How not to design a UI library


This post is a dive into the design of my UI library in my pet C++ game engine, as well as a lot of rants on what didn't work as well as I'd thought it would :) The library itself is located here.

I've noticed that literally in any project I make there is some kind of UI. Even a keyboard-only game needs some text and a few buttons:

AstroWind, my first jam game, made for Brackeys 2020.2

Trackdizzia, my recent racing game made for Ludum Dare 51. It turned out surprisingly decent!

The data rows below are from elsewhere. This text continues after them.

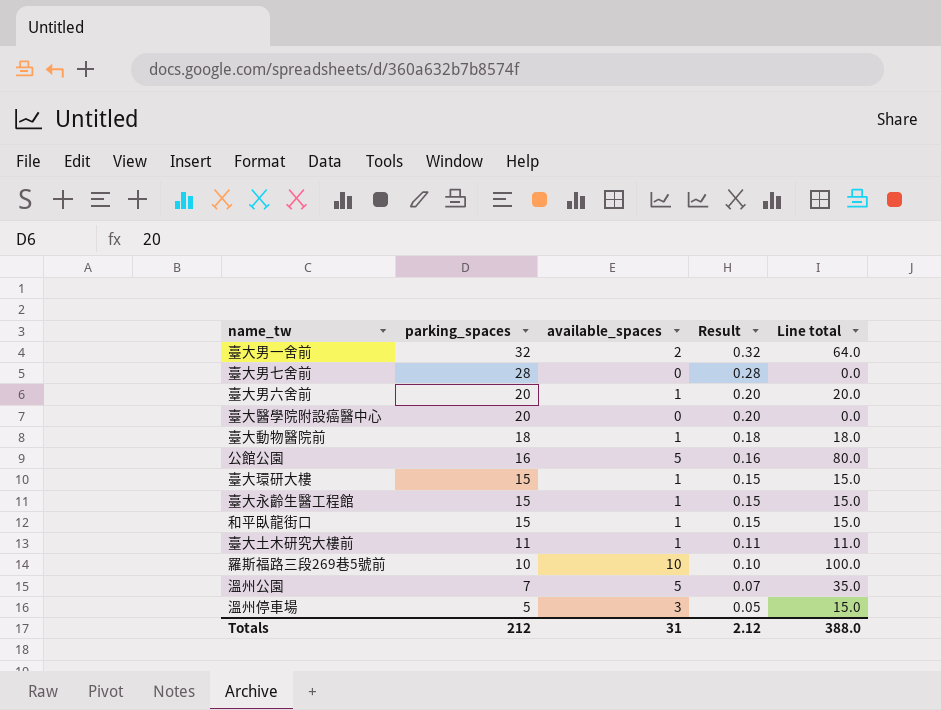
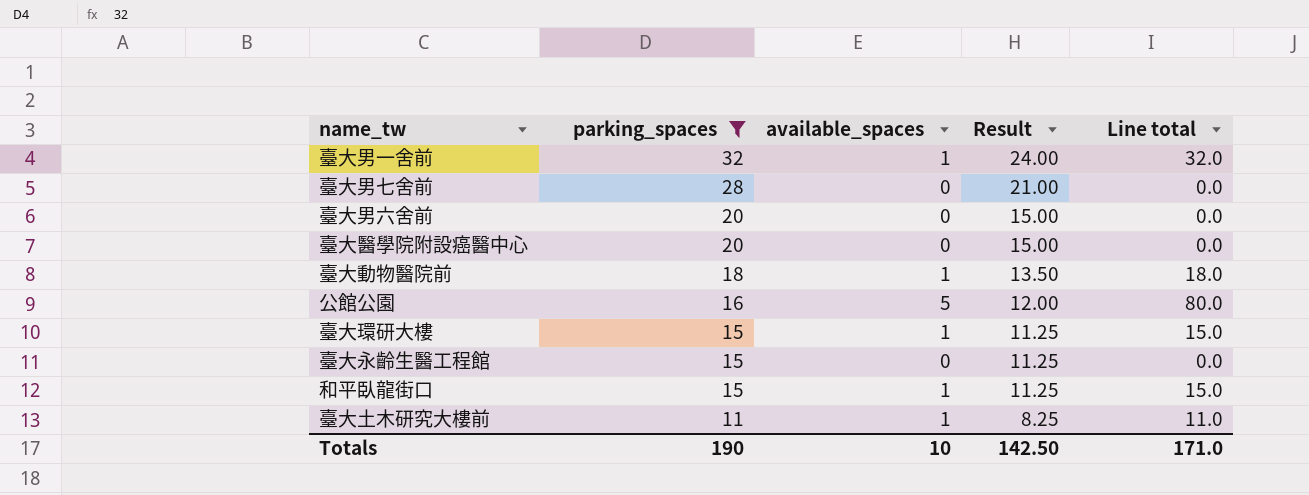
filter: none -> parking_spaces >= 11
column Result | formula: [parking_spaces] * 0.01 -> [parking_spaces] * 0.75
臺大男一舍前 | available_spaces: 2 -> 1
臺大男一舍前 | Line total: 64.0 -> 32.0
臺大男六舍前 | available_spaces: 1 -> 0
臺大男六舍前 | Line total: 20.0 -> 0.0
臺大永齡生醫工程館 | available_spaces: 1 -> 0
臺大永齡生醫工程館 | Line total: 15.0 -> 0.0
Totals | parking_spaces: 212 -> 190
Totals | available_spaces: 31 -> 10
Totals | Result: 2.12 -> 142.50
Totals | Line total: 388.0 -> 171.0

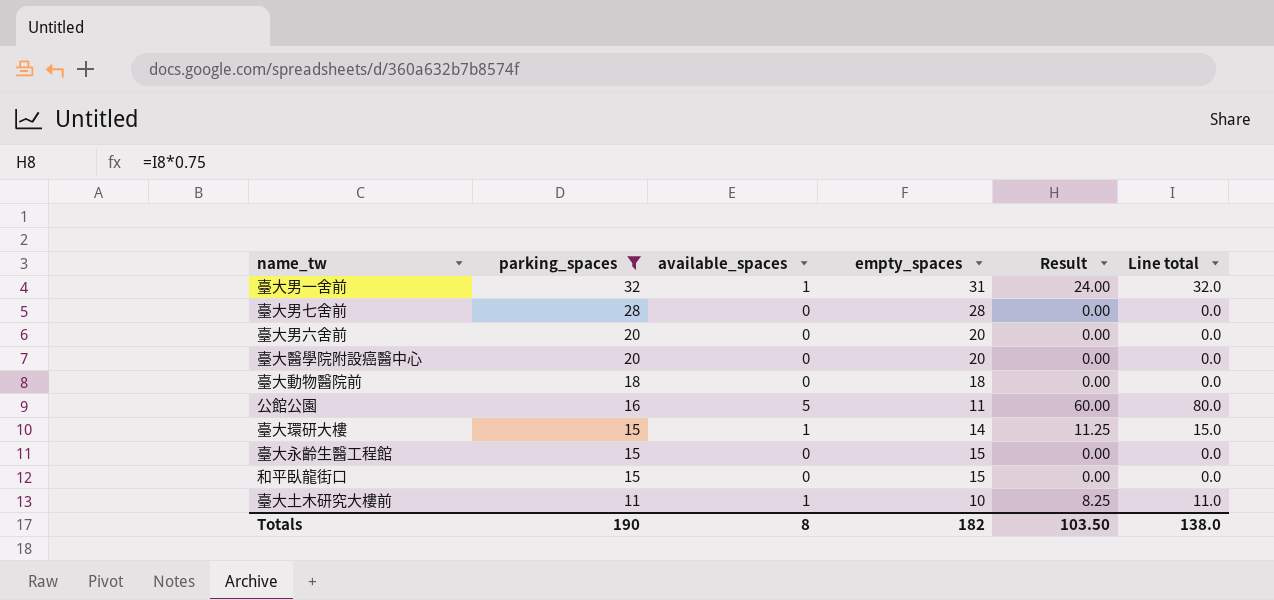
column empty_spaces | formula: none -> [parking_spaces] - [available_spaces]
column Result | formula: [parking_spaces] * 0.75 -> [Line total] * 0.75
臺大動物醫院前 | available_spaces: 1 -> 0
臺大動物醫院前 | Line total: 18.0 -> 0.0
和平臥龍街口 | available_spaces: 1 -> 0
和平臥龍街口 | Line total: 15.0 -> 0.0
Totals | available_spaces: 10 -> 8
Totals | Result: 142.50 -> 103.50
Totals | Line total: 171.0 -> 138.0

After making a bunch of jam games & random (mostly abandoned) projects, I decided I need a dedicated UI library in my engine.

Contents

Alternatives?

Before I get to the point of the post, let's briefly discuss some existing UI libraries:

Qt is by far the best high-quality commercial UI library targetting C++. It is also an enormous clusterfuck in terms of how it approaches things. It has a lot of legacy (for a reason – the first version of the library predates the first C++ standard!), requires weird preprocessors for its signals mechanism (at least it supports lambdas here), does weird stuff with OpenGL (like flipping the Y coordinate for the default framebuffer and generally unpredictably altering the GL state), doesn't use modern C++ (raw pointers everywhere!), etc. It also wants to be in control of everything, while I'd like a library that I can seamlessly plug to a project. Not to mention I'll have to bundle petabytes of Qt DLLs with my games :)

Dear ImGUI is excellent, but it's targeting tools & not the end user (it says that directly in the description!). I also just don't really buy the immediate mode thing: I want the thing to flawlessly support e.g. tons of complex animations & formatted text, and re-submitting this every frame sounds painful.

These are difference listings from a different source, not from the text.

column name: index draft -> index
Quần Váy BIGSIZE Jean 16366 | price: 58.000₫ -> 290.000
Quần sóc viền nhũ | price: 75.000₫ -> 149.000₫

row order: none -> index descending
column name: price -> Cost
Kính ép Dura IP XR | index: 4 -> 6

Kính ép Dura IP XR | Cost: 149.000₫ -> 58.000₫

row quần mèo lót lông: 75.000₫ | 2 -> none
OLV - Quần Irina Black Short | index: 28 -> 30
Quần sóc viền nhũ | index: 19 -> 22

There are also things like wxWidgets, GTK, and a ton of other libraries with some similar issues. I didn't conduct a thorough research into all these; this section is mostly to prevent questions like "but why didn't you just use library_name" :)

Goals

So I'm making my own UI library in C++, because I love reinventing the wheel have genuinely valid reasons to. Whenever you design a library, you have some end goals in mind (maybe unconciously so). In my case these were:

Design

I started prototyping the library some two years ago in a certain map generation project, and then moved it inside my pet engine to continue there.

An abandoned map generation project. Gosh I have dozens of these.

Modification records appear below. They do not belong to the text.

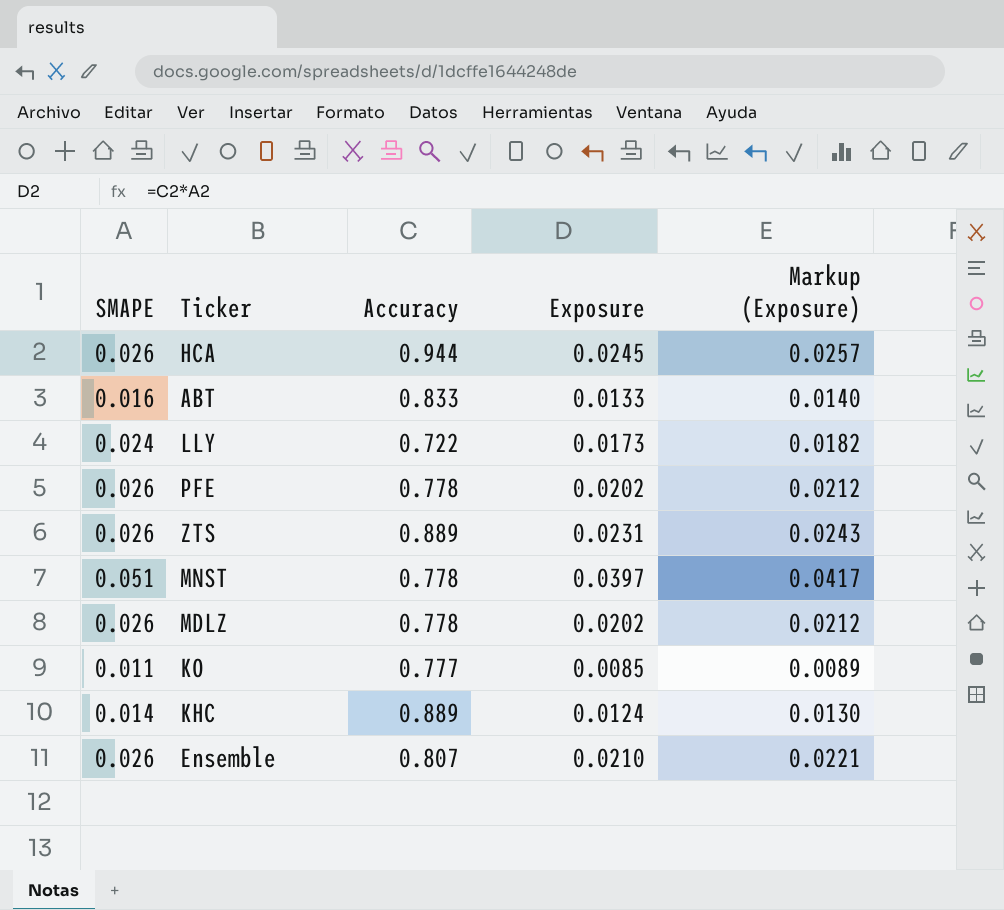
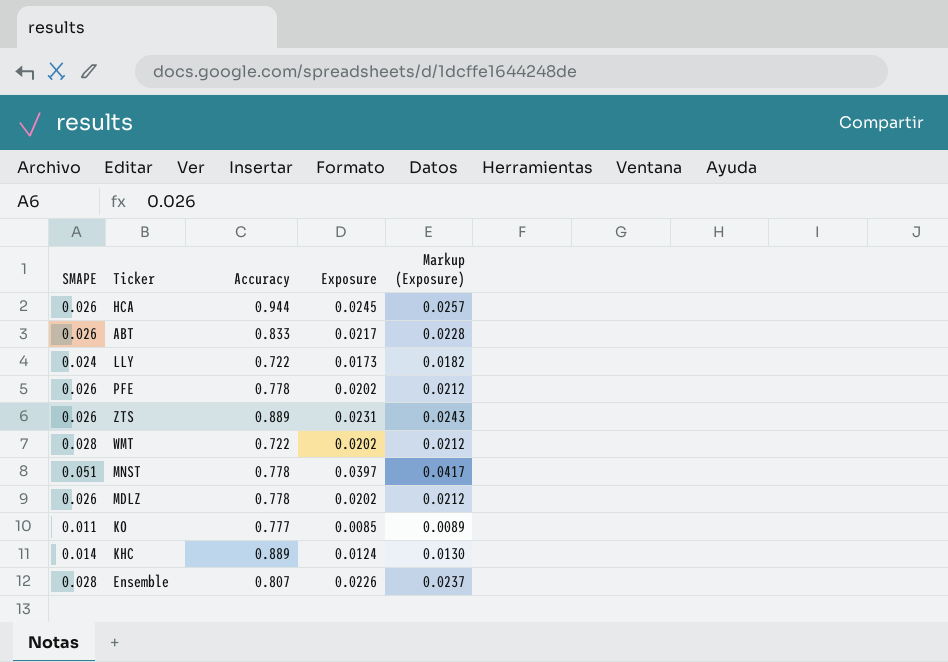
ABT | SMAPE: 0.016 -> 0.026
ABT | Exposure: 0.0133 -> 0.0217
ABT | Markup (Exposure): 0.0140 -> 0.0228
row WMT: none -> 0.028 | 0.722 | 0.0202 | 0.0212
Ensemble | SMAPE: 0.026 -> 0.028
Ensemble | Exposure: 0.0210 -> 0.0226
Ensemble | Markup (Exposure): 0.0221 -> 0.0237

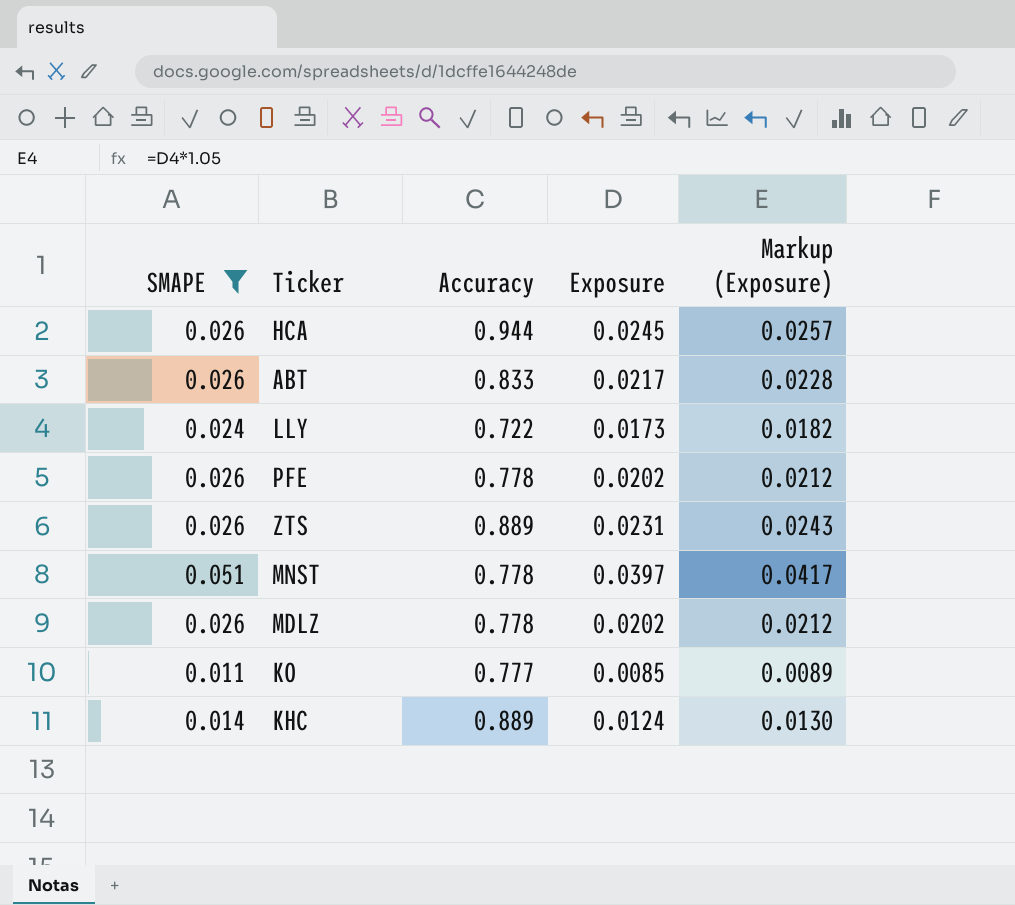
filter: none -> SMAPE != 0.028

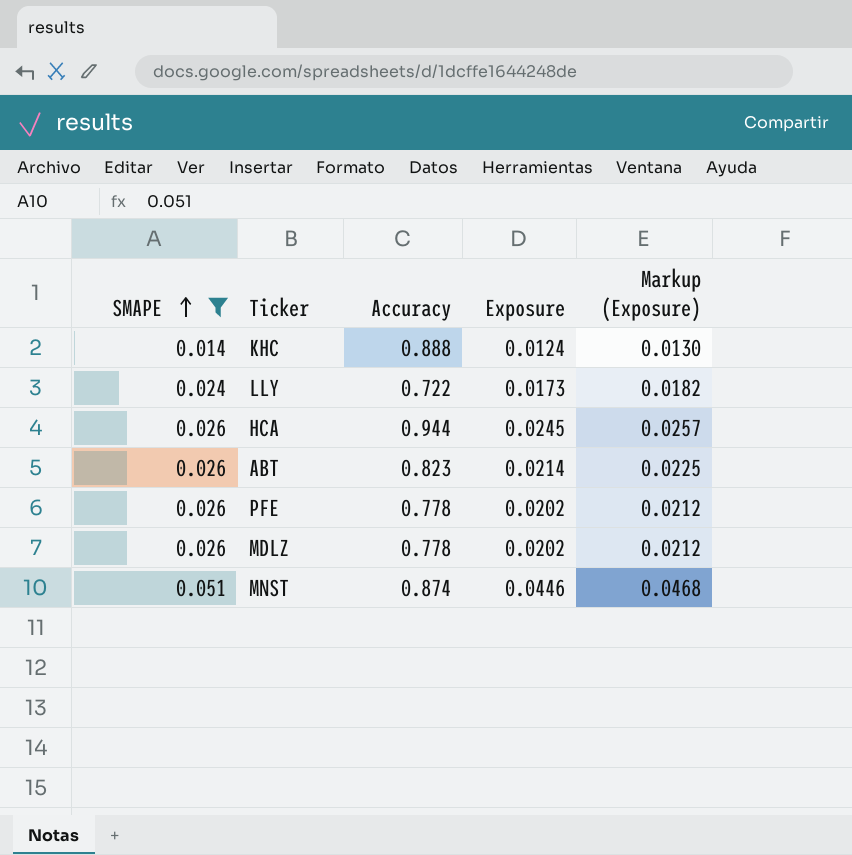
row order: none -> SMAPE ascending
row ZTS: 0.026 | 0.889 | 0.0231 | 0.0243 -> none
row KO: 0.011 | 0.777 | 0.0085 | 0.0089 -> none
KHC | Accuracy: 0.889 -> 0.888
ABT | Accuracy: 0.833 -> 0.823
ABT | Exposure: 0.0217 -> 0.0214
ABT | Markup (Exposure): 0.0228 -> 0.0225
MNST | Accuracy: 0.778 -> 0.874
MNST | Exposure: 0.0397 -> 0.0446
MNST | Markup (Exposure): 0.0417 -> 0.0468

I decided to go the old-school, Qt-like OOP-heavy style: you have a base element class that everything inherits from, with a ton of virtual methods that you can override to customize your UI element. Something like

struct element
{
    virtual void draw() const = 0;

    virtual bool event(mouse_move) = 0;
    virtual bool event(mouse_click) = 0;
    virtual bool event(key_press) = 0;

    virtual box shape() const = 0;
    virtual void reshape(bbox) = 0;

    virtual ~element() {}
};

This actually worked surprisingly well and was flexible enough, but every time I wanted to add something radically new to the library, the easiest option was to add yet another method to this base class, and after two years it grew obnoxiously.

The draw() method doesn't actually draw anything itself, it has a painter argument that does the actual drawing, rouhgly like

void my_element::draw(painter & p) const
{
    p.draw_rect(0, 0, 100, 100, gfx::red);
    p.draw_text("Ok", 50, 50, gfx::white);
}

Say, if you want to implement a button class, you make something like

struct button : element
{
    void draw() const override;

    bool event(mouse_move) override;
    bool event(mouse_click) override;

    box shape() const override;
    void reshape(bbox) override;

    using callback = std::function<void()>;
    void on_click(callback);

private:
    bool mouseover_ = false;
    bool mousedown_ = false;
    callback callback_;
};

and then implement all the state logic in the overriden methods. I'll talk about the shape()/reshape() methods a bit later in the article.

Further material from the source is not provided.